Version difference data
-=-=-=-=-

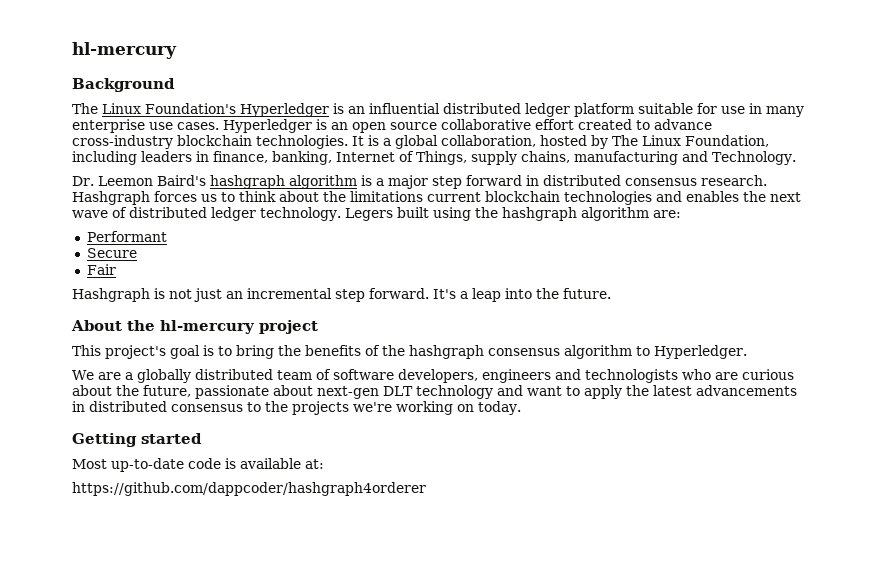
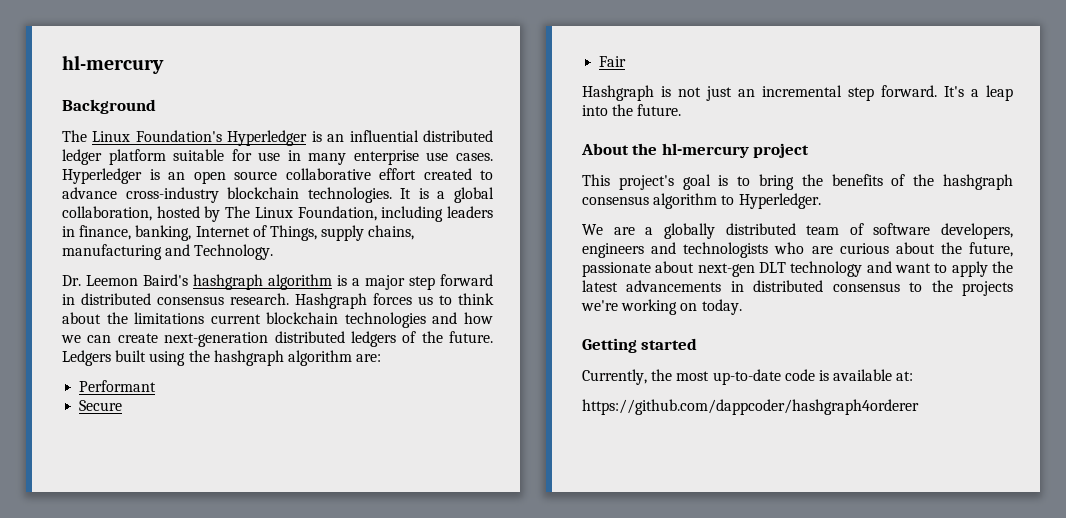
[686,191,801,202] [72,207,393,221] enables the next wave of distributed ledger technology. Legers -> [463,312,493,324] [61,331,493,347] [62,350,111,366] how we can create next-generation distributed ledgers of the future. Ledgers
[72,459,107,469] Most -> [582,369,710,385] Currently, the most

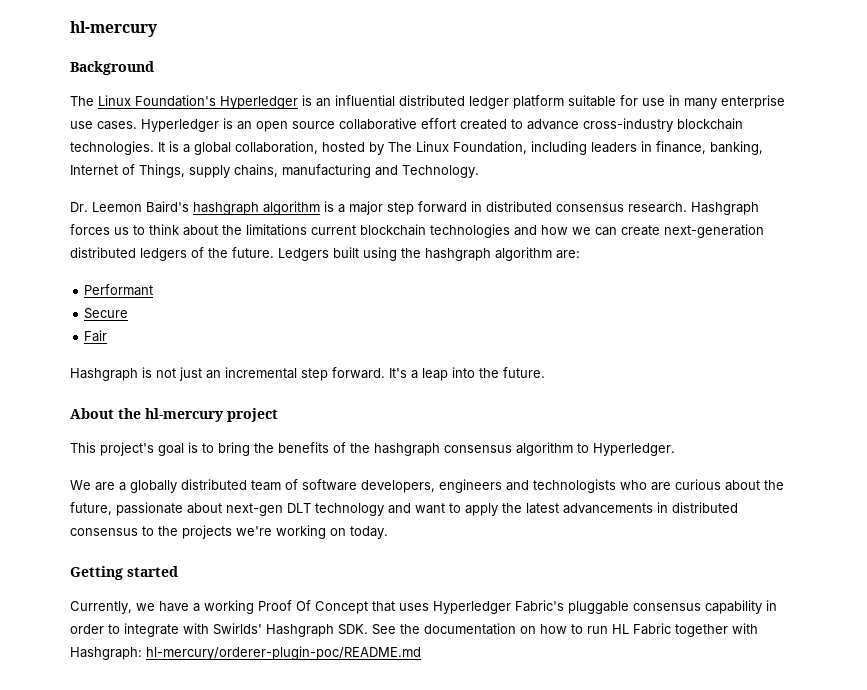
[651,369,914,385] [582,399,919,415] the most up-to-date code is available at: // https://github.com/dappcoder/hashgraph4orderer -> [136,600,777,614] [70,623,758,637] [70,646,421,660] we have a working Proof Of Concept that uses Hyperledger Fabric's pluggable consensus capability in order to integrate with Swirlds' Hashgraph SDK. See the documentation on how to run HL Fabric together with Hashgraph: hl-mercury/orderer-plugin-poc/README.md

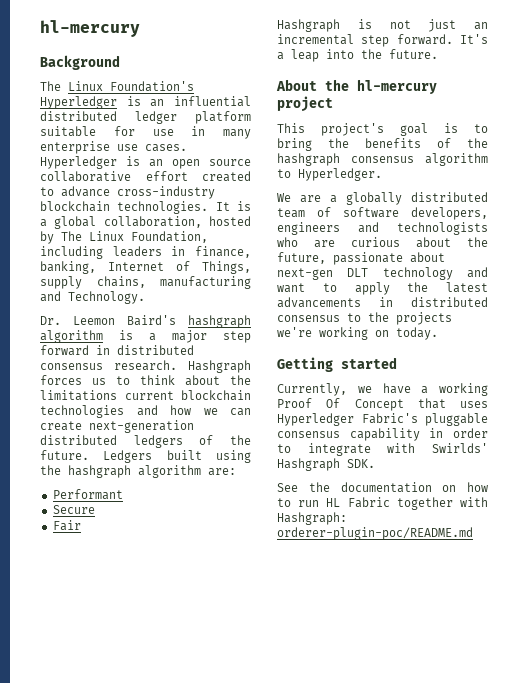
(368, 629) none -> (375, 463) //
[146,646,421,660] hl-mercury/orderer-plugin-poc/README.md -> [277,527,473,540] orderer-plugin-poc/README.md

-=-=-=-=-

* Problem to solve: Output the entries exactly as they appear, with no pictures included.

* Final answer:
[686,191,801,202] [72,207,393,221] enables the next wave of distributed ledger technology. Legers -> [463,312,493,324] [61,331,493,347] [62,350,111,366] how we can create next-generation distributed ledgers of the future. Ledgers
[72,459,107,469] Most -> [582,369,710,385] Currently, the most

[651,369,914,385] [582,399,919,415] the most up-to-date code is available at: // https://github.com/dappcoder/hashgraph4orderer -> [136,600,777,614] [70,623,758,637] [70,646,421,660] we have a working Proof Of Concept that uses Hyperledger Fabric's pluggable consensus capability in order to integrate with Swirlds' Hashgraph SDK. See the documentation on how to run HL Fabric together with Hashgraph: hl-mercury/orderer-plugin-poc/README.md

(368, 629) none -> (375, 463) //
[146,646,421,660] hl-mercury/orderer-plugin-poc/README.md -> [277,527,473,540] orderer-plugin-poc/README.md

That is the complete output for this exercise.